Ainda que a maioria dos componentes dos sistemas fotovoltaicos seja reciclável, a logística reversa para eles é praticamente inexistente na Amazônia Legal: apenas 58 dos 808 municípios contam com o serviço. Em Tocantins, são apenas dois municípios de 14 e Roraima tem apenas um município entre também 14 com esse recurso. Vale ressaltar que os valores indicados neste estudo desconsideram a geração de outros tipos de resíduos como embalagens, cabos e componentes dos sistemas. Mesmo assim, a quantidade de resíduos estimada pelo trabalho seria superior à atual coleta anual de equipamentos eletroeletrônicos de todo o Brasil.

“A transição energética justa, tão discutida atualmente, passa pela inclusão energética tanto em centros urbanos periféricos quanto em áreas ambientalmente sensíveis, como a Amazônia. Nesse sentido, o abastecimento à população ainda sem acesso a esse serviço deve vir necessariamente acompanhado de políticas públicas capazes de integrar os desafios de recursos e governança para evitar que o problema atual da falta de luz não seja substituído por outro problema de acúmulo de resíduos no futuro ”, Ricardo Baitelo, gerente de projetos do IEMA. 

Logística e falta de informações

Garantir o efetivo gerenciamento da instalação e retirada de resíduos dessas regiões remotas requer uma cadeia estruturada. Hoje em dia, mais de 90% dos principais equipamentos dos sistemas fotovoltaicos são importados e a indústria existente está concentrada nas Regiões Sudeste e Sul do país. Ainda é reduzido o número de empresas integradoras na Região Norte. 

Por fim, falta informações dos sistemas off-grid (não conectados à rede da distribuidora de energia elétrica) instalados e operantes no Brasil. “Dados e informações consolidados são essenciais para qualquer política pública. A falta desses dificulta a medição, o monitoramento e o seu planejamento e execução efetiva como metas, alocação de recursos e mecanismos de gestão para garantir a sustentabilidade de longo prazo. É o caso dos programas de eletrificação, que exigem um ciclo completo de atendimento, desde a identificação e localização das pessoas sem acesso à energia elétrica até a destinação dos resíduos gerados”, explica Vinicius Silva, um dos autores do estudo. A estruturação e a disponibilização de dados e informações são um gargalo significativo para o acompanhamento, fiscalização e proposição de sugestões, avaliações e melhorias dos programas de acesso à energia elétrica.

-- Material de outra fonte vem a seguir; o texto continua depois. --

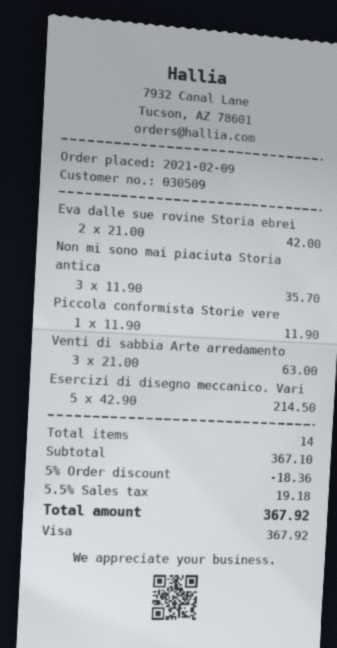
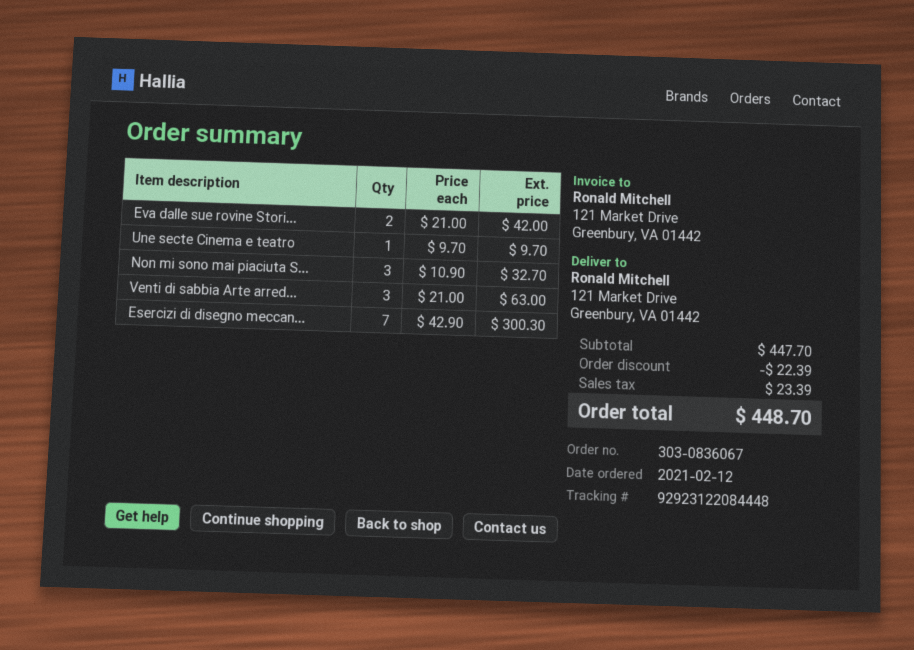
order date: 2021-02-09 -> 2021-02-12
Non mi sono mai piaciuta Storia antica: 3 x 11.90 = 35.70 -> 3 x 10.90 = 32.70
Piccola conformista Storie vere: 1 x 11.90 = 11.90 -> none
Esercizi di disegno meccanico. Vari: 5 x 42.90 = 214.50 -> 7 x 42.90 = 300.30
Une secte Cinema e teatro: none -> 1 x 9.70 = 9.70
subtotal: 367.10 -> 447.70
discount: 18.36 -> 22.39
tax: 19.18 -> 23.39
total: 367.92 -> 448.70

Restam lacunas a serem preenchidas para o adequado enfrentamento de dois importantes desafios: o planejamento e a execução da instalação de milhares de sistemas off-grid em áreas remotas, distribuídas em um vasto território com pouca infraestrutura logística de transporte e comunicação; e o planejamento e execução da retirada e reciclagem dos resíduos a serem gerados (módulos fotovoltaicos, baterias e componentes) em escala e de forma distribuída.